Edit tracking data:

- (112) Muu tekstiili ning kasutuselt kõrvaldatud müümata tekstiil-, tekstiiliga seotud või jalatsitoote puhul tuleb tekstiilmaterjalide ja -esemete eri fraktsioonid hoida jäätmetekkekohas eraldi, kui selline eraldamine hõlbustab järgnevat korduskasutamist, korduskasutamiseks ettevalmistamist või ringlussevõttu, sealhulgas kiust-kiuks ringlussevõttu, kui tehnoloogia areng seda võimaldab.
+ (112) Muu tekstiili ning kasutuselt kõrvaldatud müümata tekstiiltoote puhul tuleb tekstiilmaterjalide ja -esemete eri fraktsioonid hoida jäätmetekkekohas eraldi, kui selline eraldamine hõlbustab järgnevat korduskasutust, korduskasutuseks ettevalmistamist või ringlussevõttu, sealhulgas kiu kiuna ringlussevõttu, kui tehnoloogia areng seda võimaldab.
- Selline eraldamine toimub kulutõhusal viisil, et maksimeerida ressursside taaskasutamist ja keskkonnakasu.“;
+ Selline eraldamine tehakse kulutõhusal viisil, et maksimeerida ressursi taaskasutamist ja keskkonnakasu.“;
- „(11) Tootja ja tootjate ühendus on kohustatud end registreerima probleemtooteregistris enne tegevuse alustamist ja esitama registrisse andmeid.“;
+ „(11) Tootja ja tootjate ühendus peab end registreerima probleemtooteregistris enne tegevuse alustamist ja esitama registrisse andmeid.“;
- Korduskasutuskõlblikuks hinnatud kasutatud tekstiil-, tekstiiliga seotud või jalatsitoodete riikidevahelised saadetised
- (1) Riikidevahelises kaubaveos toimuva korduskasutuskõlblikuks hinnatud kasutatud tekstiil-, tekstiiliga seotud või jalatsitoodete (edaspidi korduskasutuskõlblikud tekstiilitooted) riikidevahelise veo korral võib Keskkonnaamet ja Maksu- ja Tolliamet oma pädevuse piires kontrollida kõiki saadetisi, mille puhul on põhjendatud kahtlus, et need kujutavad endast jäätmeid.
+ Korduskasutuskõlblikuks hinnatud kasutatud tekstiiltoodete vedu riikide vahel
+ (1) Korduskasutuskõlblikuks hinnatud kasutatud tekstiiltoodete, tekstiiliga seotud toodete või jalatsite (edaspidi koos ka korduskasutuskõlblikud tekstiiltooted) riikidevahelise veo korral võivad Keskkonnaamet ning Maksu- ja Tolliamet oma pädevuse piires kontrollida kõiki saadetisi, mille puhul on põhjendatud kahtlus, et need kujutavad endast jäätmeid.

Work task -
Without omission, return all of the records exactly as given.

Expected output -
- (112) Muu tekstiili ning kasutuselt kõrvaldatud müümata tekstiil-, tekstiiliga seotud või jalatsitoote puhul tuleb tekstiilmaterjalide ja -esemete eri fraktsioonid hoida jäätmetekkekohas eraldi, kui selline eraldamine hõlbustab järgnevat korduskasutamist, korduskasutamiseks ettevalmistamist või ringlussevõttu, sealhulgas kiust-kiuks ringlussevõttu, kui tehnoloogia areng seda võimaldab.
+ (112) Muu tekstiili ning kasutuselt kõrvaldatud müümata tekstiiltoote puhul tuleb tekstiilmaterjalide ja -esemete eri fraktsioonid hoida jäätmetekkekohas eraldi, kui selline eraldamine hõlbustab järgnevat korduskasutust, korduskasutuseks ettevalmistamist või ringlussevõttu, sealhulgas kiu kiuna ringlussevõttu, kui tehnoloogia areng seda võimaldab.
- Selline eraldamine toimub kulutõhusal viisil, et maksimeerida ressursside taaskasutamist ja keskkonnakasu.“;
+ Selline eraldamine tehakse kulutõhusal viisil, et maksimeerida ressursi taaskasutamist ja keskkonnakasu.“;
- „(11) Tootja ja tootjate ühendus on kohustatud end registreerima probleemtooteregistris enne tegevuse alustamist ja esitama registrisse andmeid.“;
+ „(11) Tootja ja tootjate ühendus peab end registreerima probleemtooteregistris enne tegevuse alustamist ja esitama registrisse andmeid.“;
- Korduskasutuskõlblikuks hinnatud kasutatud tekstiil-, tekstiiliga seotud või jalatsitoodete riikidevahelised saadetised
- (1) Riikidevahelises kaubaveos toimuva korduskasutuskõlblikuks hinnatud kasutatud tekstiil-, tekstiiliga seotud või jalatsitoodete (edaspidi korduskasutuskõlblikud tekstiilitooted) riikidevahelise veo korral võib Keskkonnaamet ja Maksu- ja Tolliamet oma pädevuse piires kontrollida kõiki saadetisi, mille puhul on põhjendatud kahtlus, et need kujutavad endast jäätmeid.
+ Korduskasutuskõlblikuks hinnatud kasutatud tekstiiltoodete vedu riikide vahel
+ (1) Korduskasutuskõlblikuks hinnatud kasutatud tekstiiltoodete, tekstiiliga seotud toodete või jalatsite (edaspidi koos ka korduskasutuskõlblikud tekstiiltooted) riikidevahelise veo korral võivad Keskkonnaamet ning Maksu- ja Tolliamet oma pädevuse piires kontrollida kõiki saadetisi, mille puhul on põhjendatud kahtlus, et need kujutavad endast jäätmeid.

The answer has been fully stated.